Atualmente, a equipe reúne colaboradores de 22 cidades diferentes de Mato Grosso já prontos para o trabalho. Além disso, do volume total de profissionais já contratados pelo hospital, 74% são mato-grossenses. “São profissionais com vocação para trabalharem no SUS e que querem aproveitar a oportunidade de atuar em meio à cultura organizacional do Einstein, marcada pela excelência, pela inovação, segurança e cuidado com as pessoas”, analisou a diretora.
O maior atrativo tem sido o fato de que o Hospital Central será o primeiro de Mato Grosso a operar com a cultura de excelência de atendimento do Einstein, com infraestrutura de ponta e tecnologia avançada, pelo SUS. Considerado o melhor hospital da América Latina, o Einstein ocupa a 22ª posição da última edição do ranking World’s Best Hospitals da revista Newsweek.

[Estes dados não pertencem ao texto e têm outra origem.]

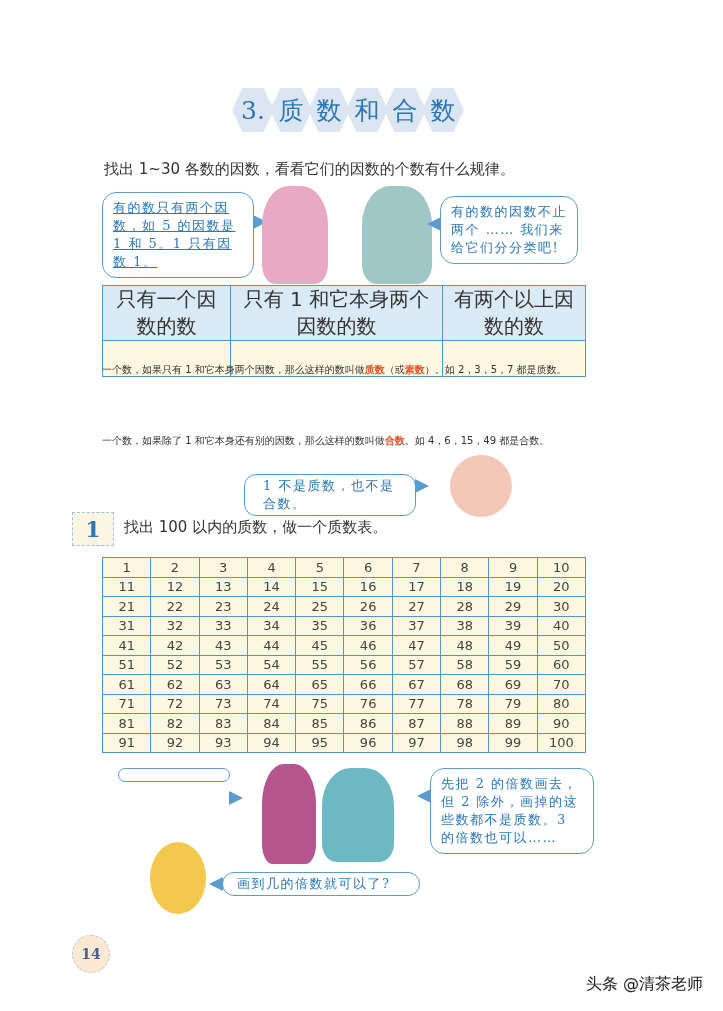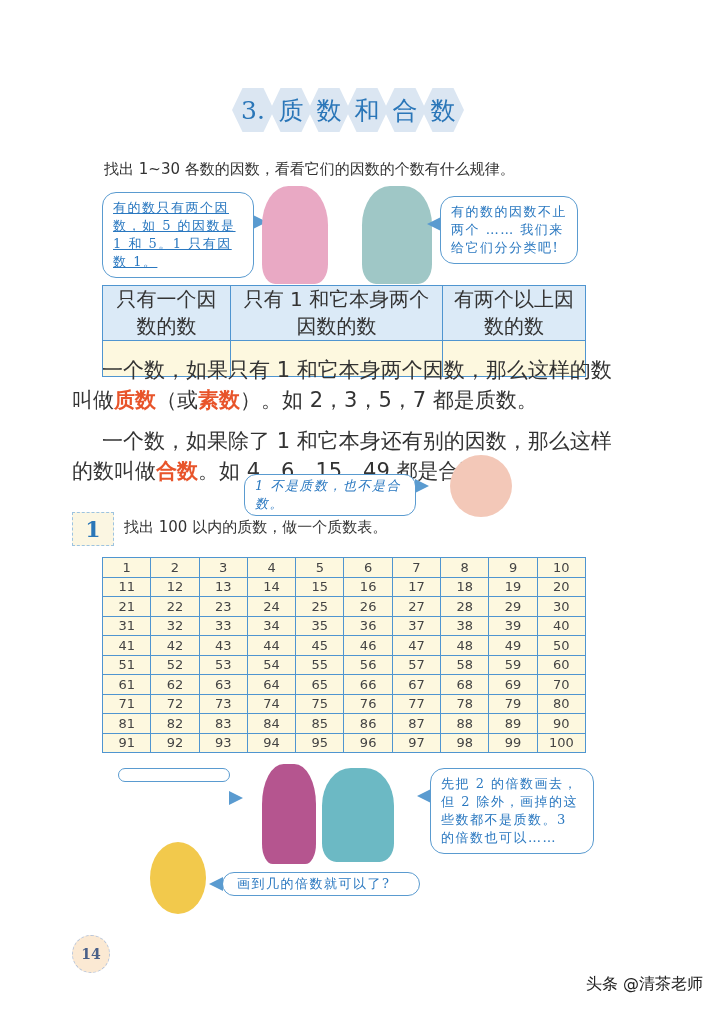--- a/index.html
+++ b/index.html
@@ -19,21 +19,21 @@
             border-top: 7px solid transparent; border-bottom: 7px solid transparent; border-left: 14px solid #5a9bd0; }
   .bubble .tail-l { position: absolute; left: -14px; top: 20px; width: 0; height: 0;
             border-top: 7px solid transparent; border-bottom: 7px solid transparent; border-right: 14px solid #5a9bd0; }
 
   .kid { position: absolute; border-radius: 40% 40% 20% 20%; }
 
   .factor-table { position: absolute; left: 102px; top: 285px; width: 484px; border-collapse: collapse; font-size: 20px; padding-left: 38px; }
   .factor-table th { background: #dbeaf7; border: 1px solid #4f95d0; font-weight: normal; height: 30px; color: #333; padding: 0 4px; }
   .factor-table td { background: #fdf8df; border: 1px solid #4f95d0; height: 36px; }
 
-  .para { position: absolute; left: 72px; width: 560px; font-size: 21px; line-height: 30px; color: #333; }
+  .para { position: absolute; left: 72px; width: 560px; font-size: 10px; line-height: 30px; color: #333; }
   .red { color: #e8542a; font-weight: bold; }
 
   .ex-badge { position: absolute; left: 72px; top: 512px; width: 42px; height: 34px; border: 1px dashed #9cc3e0;
               background: #fbf6e2; color: #2a76b8; font-family: "DejaVu Serif", serif; font-weight: bold; font-size: 22px;
               display: flex; align-items: center; justify-content: center; }
   .ex-text { position: absolute; left: 124px; top: 518px; font-size: 15px; color: #333; }
 
   .prime-table { position: absolute; left: 102px; top: 557px; width: 484px; border-collapse: collapse; font-size: 13px; }
   .prime-table td { background: #fdf8df; border: 1px solid #4f95d0; height: 19.5px; text-align: center; color: #444; width: 48.4px; }
 
@@ -82,21 +82,21 @@
 </tbody>
   </table>
 
 <div class="para" style="top:355px;text-indent:30px;">
   <span>一个数，如果只有 1 和它本身两个因数，那么这样的数叫做</span><span class="red">质数</span><span>（或</span><span class="red">素数</span><span>）。如 2，3，5，7 都是质数。</span>
 </div>
 <div class="para" style="top:415px;text-indent:30px;margin-top:11px;">
   <span>一个数，如果除了 1 和它本身还有别的因数，那么这样的数叫做</span><span class="red">合数</span><span>。如 4，6，15，49 都是合数。</span>
 </div>
 
-<div class="bubble" style="left:244px;top:474px;width:172px;padding:2px 10px;border-radius:12px;font-style:italic;">
+<div class="bubble" style="left:244px;top:474px;width:172px;padding:2px 18px;border-radius:12px;">
   <span>1 不是质数，也不是合数。</span>
   <div class="tail-r" style="top:4px;"></div>
 </div>
 <div class="kid" style="left:450px;top:455px;width:62px;height:62px;border-radius:50%;background:#f3c8b8;"></div>
 
 <div class="ex-badge">1</div>
 <div class="ex-text">找出 100 以内的质数，做一个质数表。</div>
 
 <table class="prime-table">
   <tbody id="prime-body">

O intensivista cuiabano Eduardo Gomes, de 38 anos, irá coordenar as Unidades de Terapia Intensiva do Hospital Central. Ele é um dos dez médicos de Mato Grosso que voltaram para o estado atraídos pelo desejo de trabalhar na unidade. Quando soube do processo de contratação, Gomes viu a oportunidade como um “chamado”.
“É um retorno com propósito profissional e pessoal. Temos o que há de melhor em terapia intensiva, com a excelência do Einstein e para uma comunidade que precisa, que é a do SUS em Mato Grosso. Além disso, estarei próximo da minha família, devolvendo ao estado tudo que fez por nós”, mencionou.
Gomes gerenciou UTIs de hospitais privados de São Paulo e demonstra entusiasmo com a qualidade tecnológica e operacional que encontrou no Hospital Central. “Uma das coisas que me motivou é que este é um hospital de primeira. A equipe médica que vai atuar na UTI vai se deparar com ferramentas com as quais eu, por exemplo, nunca tive contato, mesmo no sistema privado. O time está bem motivado por ter acesso a muita qualidade para se desenvolver profissionalmente”, afirmou.
O Einstein é uma organização filantrópica que leva há mais de duas décadas a sua expertise para o SUS. Atualmente, administra 35 unidades públicas por meio de alianças com estados e municípios, e desenvolve mais de 40 projetos dentro do Programa de Apoio ao Desenvolvimento Institucional do Sistema Único de Saúde (PROADI-SUS), em parceria com o Ministério da Saúde.
O objetivo é contribuir para o desenvolvimento e fortalecimento do SUS, maior rede pública de saúde do mundo, que atende mais de 212,6 milhões de brasileiros (IBGE, 2024). Para isso, o Einstein aplica nas unidades públicas o mesmo modelo de gestão usado em suas unidades privadas: uso intensivo de indicadores de qualidade, protocolos clínicos baseados em evidências, tecnologia, formação contínua de equipes e humanização do cuidado.
Além de mato-grossenses voltando para trabalhar no estado, a abertura do Hospital Central tem atraído especialistas de outros estados. Neste primeiro momento, o atendimento começa pelas especialidades de cirurgia pediátrica, ortopedia e urologia. A previsão é de que, até abril, a unidade entre em total operação, somando então cerca de 2 mil profissionais.